EXERCISE BRIEF –
Starting at the line that holds "- Whether or", reproduce each line exactly up to and including the last line of the records below. Pictures stay out.

[Records from a dataset]
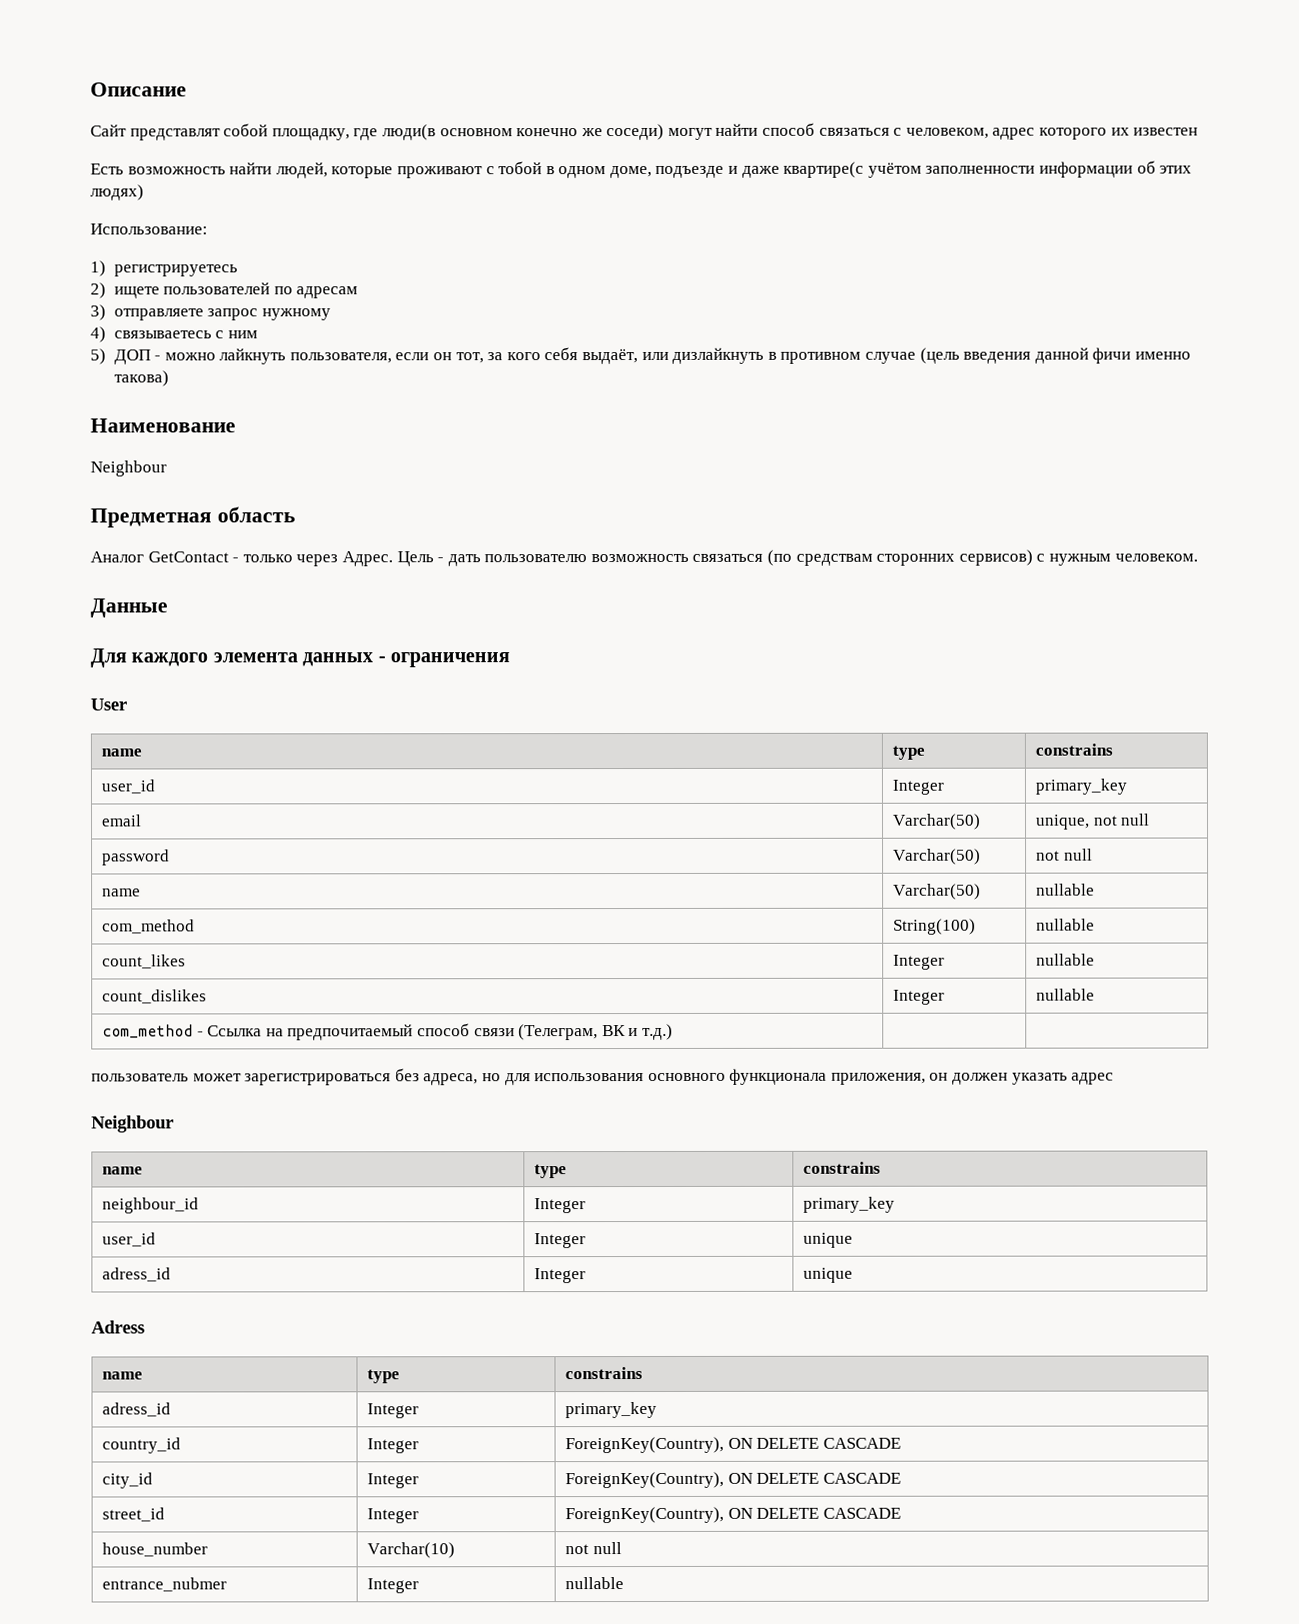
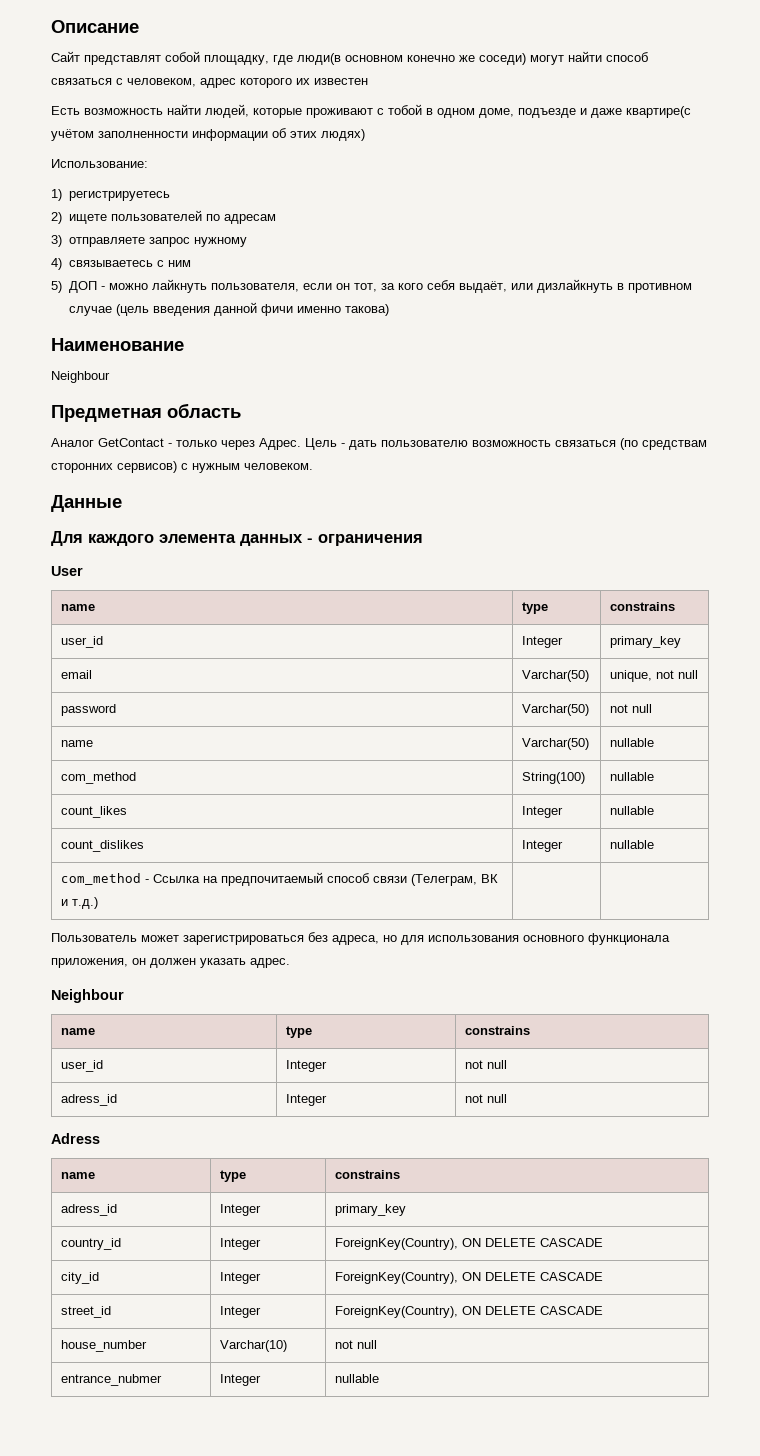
- пользователь может зарегистрироваться без адреса, но для использования основного функционала приложения, он должен указать адрес
+ Пользователь может зарегистрироваться без адреса, но для использования основного функционала приложения, он должен указать адрес.
- neighbour_id | Integer | primary_key
- user_id | Integer | unique
- adress_id | Integer | unique
+ user_id | Integer | not null
+ adress_id | Integer | not null

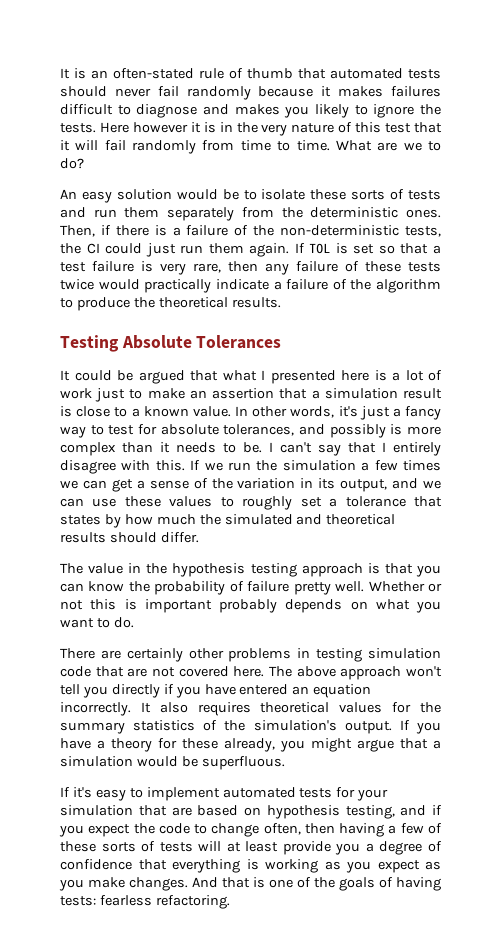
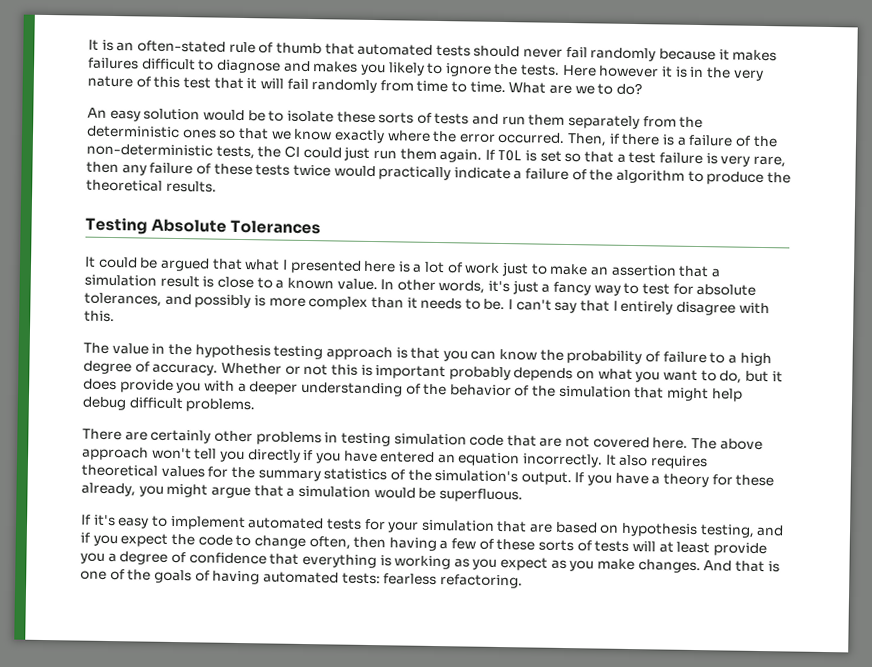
- An easy solution would be to isolate these sorts of tests and run them separately from the deterministic ones.
+ An easy solution would be to isolate these sorts of tests and run them separately from the deterministic ones so that we know exactly where the error occurred.
- If we run the simulation a few times we can get a sense of the variation in its output, and we can use these values to roughly set a tolerance that states by how much the simulated and theoretical results should differ.
- The value in the hypothesis testing approach is that you can know the probability of failure pretty well.
+ The value in the hypothesis testing approach is that you can know the probability of failure to a high degree of accuracy.
- Whether or not this is important probably depends on what you want to do.
+ Whether or not this is important probably depends on what you want to do, but it does provide you with a deeper understanding of the behavior of the simulation that might help debug difficult problems.
- And that is one of the goals of having tests: fearless refactoring.
+ And that is one of the goals of having automated tests: fearless refactoring.

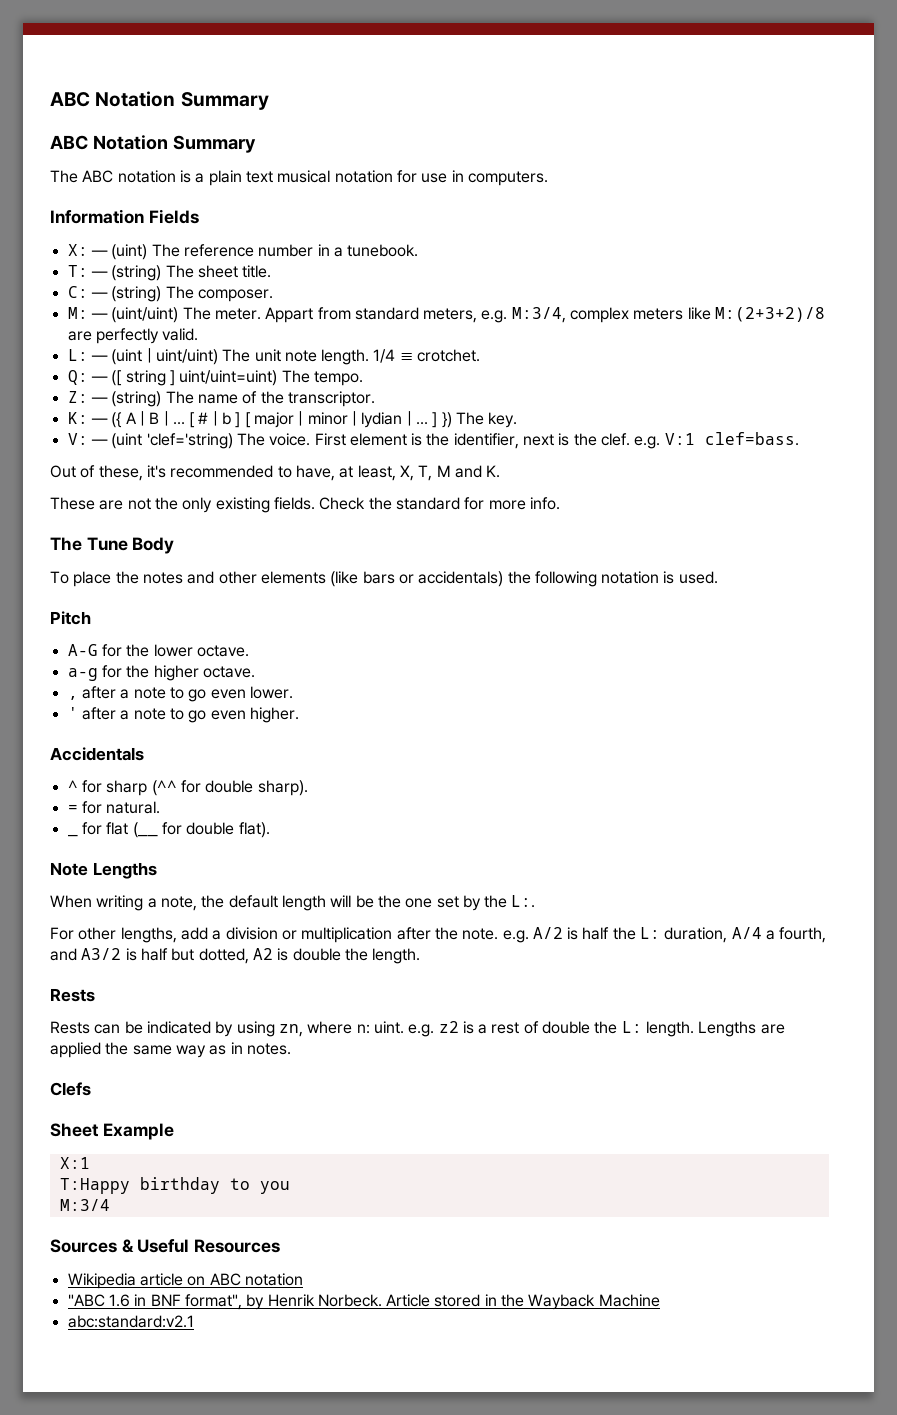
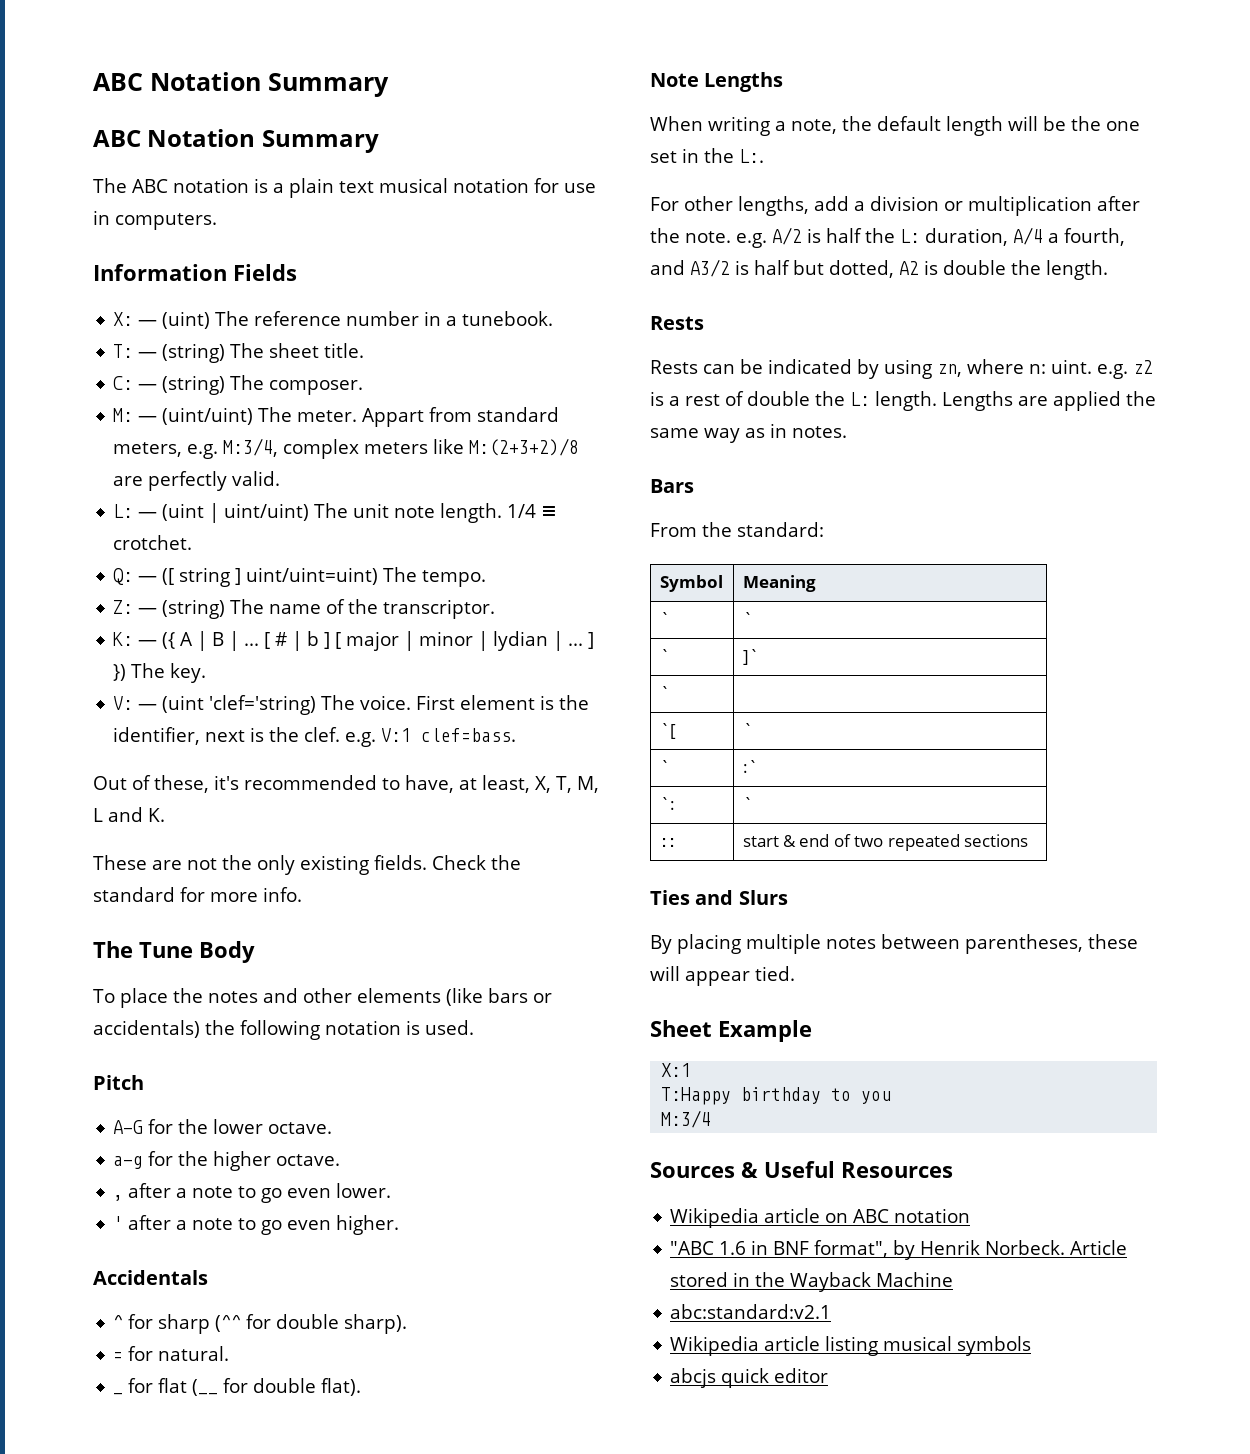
- Out of these, it's recommended to have, at least, X, T, M and K.
+ Out of these, it's recommended to have, at least, X, T, M, L and K.
- When writing a note, the default length will be the one set by the L:.
+ When writing a note, the default length will be the one set in the L:.
- Clefs
+ Bars
+ From the standard:
+ Symbol | Meaning
+ ` | `
+ ` | ]`
+ ` |
+ `[ | `
+ ` | :`
+ `: | `
+ :: | start & end of two repeated sections
+ Ties and Slurs
+ By placing multiple notes between parentheses, these will appear tied.
+ Wikipedia article listing musical symbols
+ abcjs quick editor

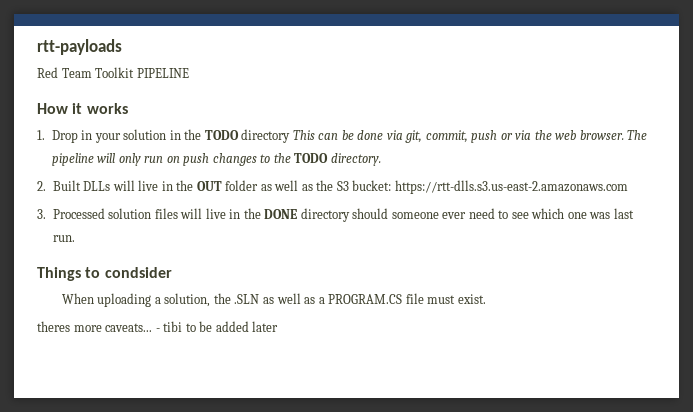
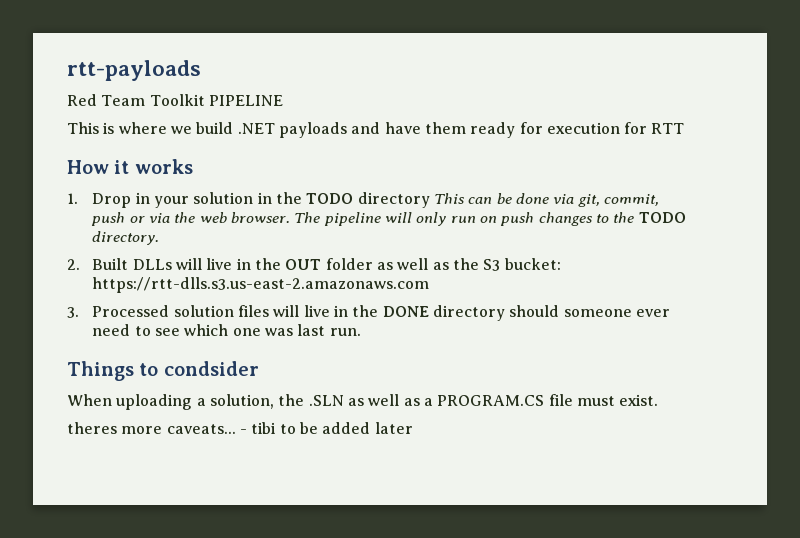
+ This is where we build .NET payloads and have them ready for execution for RTT

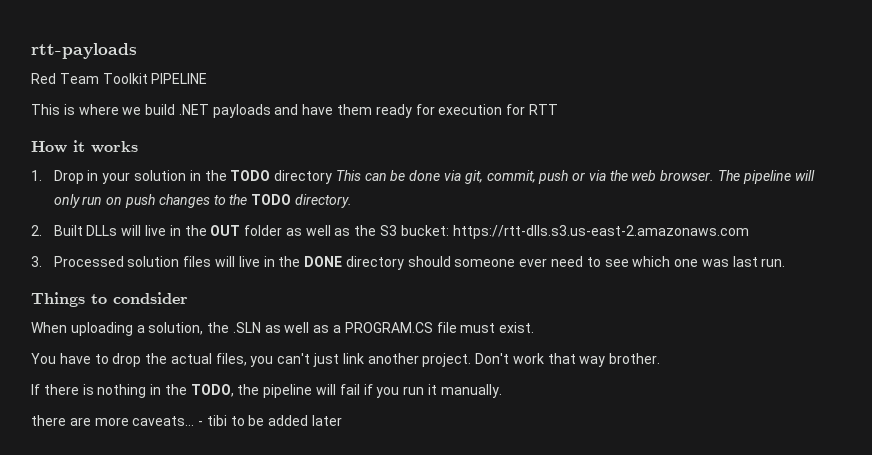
- theres more caveats...
+ You have to drop the actual files, you can't just link another project. Don't work that way brother.
+ If there is nothing in the TODO, the pipeline will fail if you run it manually.
+ there are more caveats...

TASK RESPONSE –
- Whether or not this is important probably depends on what you want to do.
+ Whether or not this is important probably depends on what you want to do, but it does provide you with a deeper understanding of the behavior of the simulation that might help debug difficult problems.
- And that is one of the goals of having tests: fearless refactoring.
+ And that is one of the goals of having automated tests: fearless refactoring.

- Out of these, it's recommended to have, at least, X, T, M and K.
+ Out of these, it's recommended to have, at least, X, T, M, L and K.
- When writing a note, the default length will be the one set by the L:.
+ When writing a note, the default length will be the one set in the L:.
- Clefs
+ Bars
+ From the standard:
+ Symbol | Meaning
+ ` | `
+ ` | ]`
+ ` |
+ `[ | `
+ ` | :`
+ `: | `
+ :: | start & end of two repeated sections
+ Ties and Slurs
+ By placing multiple notes between parentheses, these will appear tied.
+ Wikipedia article listing musical symbols
+ abcjs quick editor

+ This is where we build .NET payloads and have them ready for execution for RTT

- theres more caveats...
+ You have to drop the actual files, you can't just link another project. Don't work that way brother.
+ If there is nothing in the TODO, the pipeline will fail if you run it manually.
+ there are more caveats...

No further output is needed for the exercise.